The son of Albert and Gloria Sparacino, his dad was a World War II vet of the Italian campaign. He also had an uncle who served with the 82nd Airborne in Korea.

And despite the fact Sparacino saw serious action in Vietnam, he said he probably would sign up for the Marines if he had to do it all over again.

Sparacino was in the Marines just two weeks after high school. He was in boot camp in San Diego and went for infantry training at Camp Pendleton, Calif. He then landed in Vietnam as one of 300 replacements and was assigned to the 2nd Battalion of the 9th Marines.

He became part of the defense of the “Rock Pile,” a peak a mere 10 miles south of the Demilitarized Zone that separated North and South Vietnam at the time. It was about as far north as you could get in South Vietnam.

Taking part in Operation Hastings and Operation Prairie near the Demilitarized Zone, Sparacino battled North Vietnamese regulars.

His assignment also included defending Camp Carroll, an Army firebase that sheltered 175-millimeter artillery pieces used to bombard the enemy. There would be two Americans assigned to each bunker, he explained. One would be awake while the other rested or slept. The bunkers would have interlocking fields of fire defending the base. Aiming stakes would be placed in the ground and used as firing guides.

He also earned a Purple Heart while in Vietnam. While out on patrol and crossing a rice paddy, a punji stick impaled him above the knee. Such sticks were used as crude booby traps by the communists. The sticks were sharpened and thrust into the ground. The upper tip would be smeared with some sort of venom, poison or even human feces with the intent of causing an infection.

Evacuated by helicopter and treated, he was back in “light combat” within two weeks.
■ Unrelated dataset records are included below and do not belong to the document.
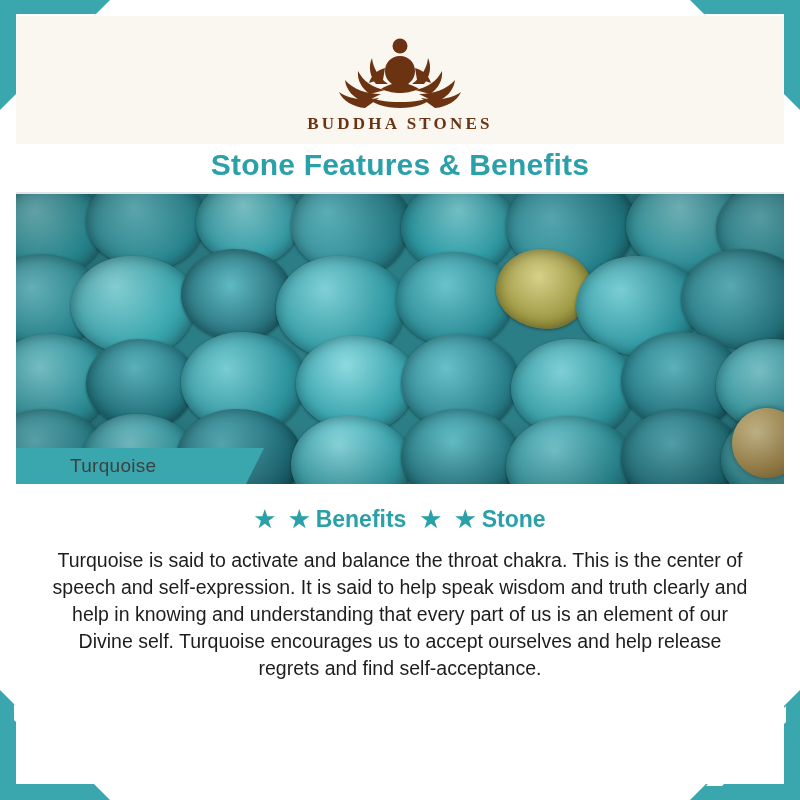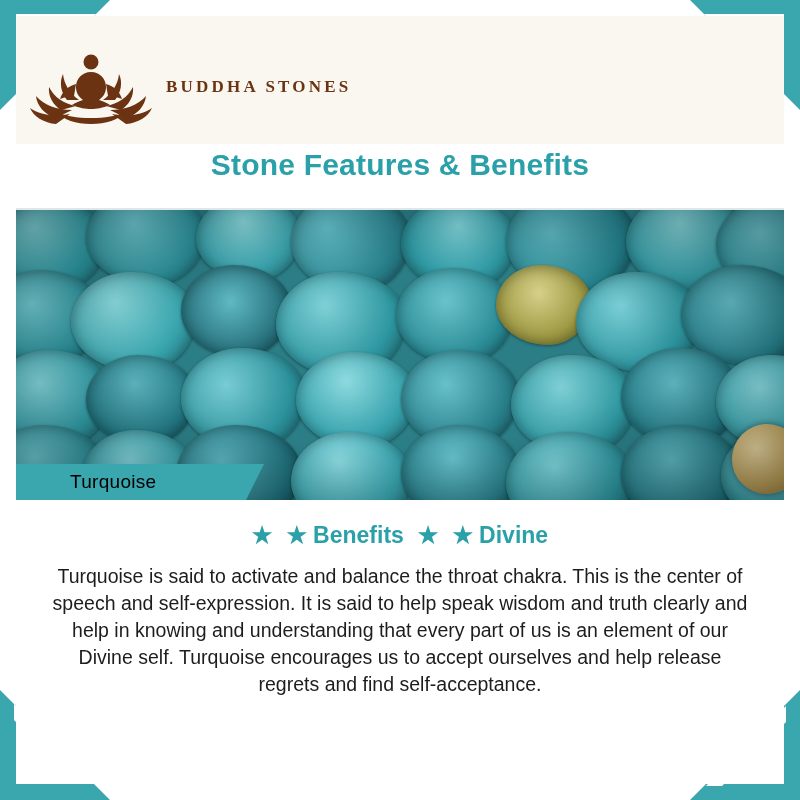--- a/index.html
+++ b/index.html
@@ -44,21 +44,21 @@
     background: #ffffff;
     box-sizing: border-box;
   }
 
   
   .brand {
     position: relative;
     height: 128px;
     background: #faf6f0;
     display: flex;
-    flex-direction: row;
+    flex-direction: column;
     align-items: center;
     justify-content: flex-start;
     padding-top: 12px;
     box-sizing: border-box;
   }
   .logo-wrap {
     width: 150px;
     height: 84px;
     display: flex;
     align-items: center;
@@ -71,21 +71,21 @@
     color: #6b3312;
     font-weight: 700;
     margin-top: 2px;
   }
 
   
   .title-band {
     position: relative;
     background: #ffffff;
     text-align: center;
-    padding: 4px 0 28px 0;
+    padding: 4px 0 12px 0;
   }
   .title-band h1 {
     margin: 0;
     font-size: 30px;
     font-weight: 700;
     color: #2aa0a8;
     font-family: "Liberation Sans", sans-serif;
     letter-spacing: 0.2px;
   }
   .title-rule {
@@ -131,21 +131,21 @@
   }
 
   
   .caption-tab {
     position: absolute;
     left: 0;
     bottom: 0;
     height: 36px;
     min-width: 230px;
     background: #3aa6ae;
-    color: #000000;
+    color: #404040;
     display: flex;
     align-items: center;
     padding: 0 54px 0 54px;
     box-sizing: border-box;
     font-size: 19px;
     font-weight: 400;
     letter-spacing: 0.3px;
   }
   .caption-tab::after {
     content: "";
@@ -316,20 +316,20 @@
       </div>
       <div class="benefit">
         <span class="star">★</span>
         <span>Benefits</span>
       </div>
       <div class="benefit">
         <span class="star">★</span>
       </div>
       <div class="benefit">
         <span class="star">★</span>
-        <span>Divine</span>
+        <span>Stone</span>
       </div>
     </div>
 
     <div class="body-copy">Turquoise is said to activate and balance the throat chakra. This is the center of speech and self-expression. It is said to help speak wisdom and truth clearly and help in knowing and understanding that every part of us is an element of our Divine self. Turquoise encourages us to accept ourselves and help release regrets and find self-acceptance.</div>
 
   </div>
 </div>
 
 </body></html>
Sparacino also volunteered to use a flamethrower. No one, he said, liked to see the flamethrower carrier hop on to the helicopter. It meant there was serious combat ahead. The flamethrower rig also weighed about 68 to 72 pounds. It took a strong and committed Marine to carry out that assignment.

When his combat tour was over, he still had three years to serve. He remembers watching the 1968 Chicago demonstrations at the Democratic National Convention on television.

Sparacino became a shipboard Marine, serving on the USS Guadalcanal and the USS Boxer. His last assignment in the Marines was as a weapons instructor. His final rank in the corps was sergeant.

Returning to civilian life, he recalled his uncle was a police officer. Sparacino studied for the job and started as a part-time officer. By 1972, he was full time in Oak Forest. He had a 30-year career, retiring as a lieutenant.

He and his wife, Cheryl, have a blended family of four children.

Sparacino passes the time at the Illinois Veterans’ Home walking and watching television, particularly old military movies.

“I’m grateful for a lot of things here,” he said, adding he’s in good health and has made a lot of friends at the home.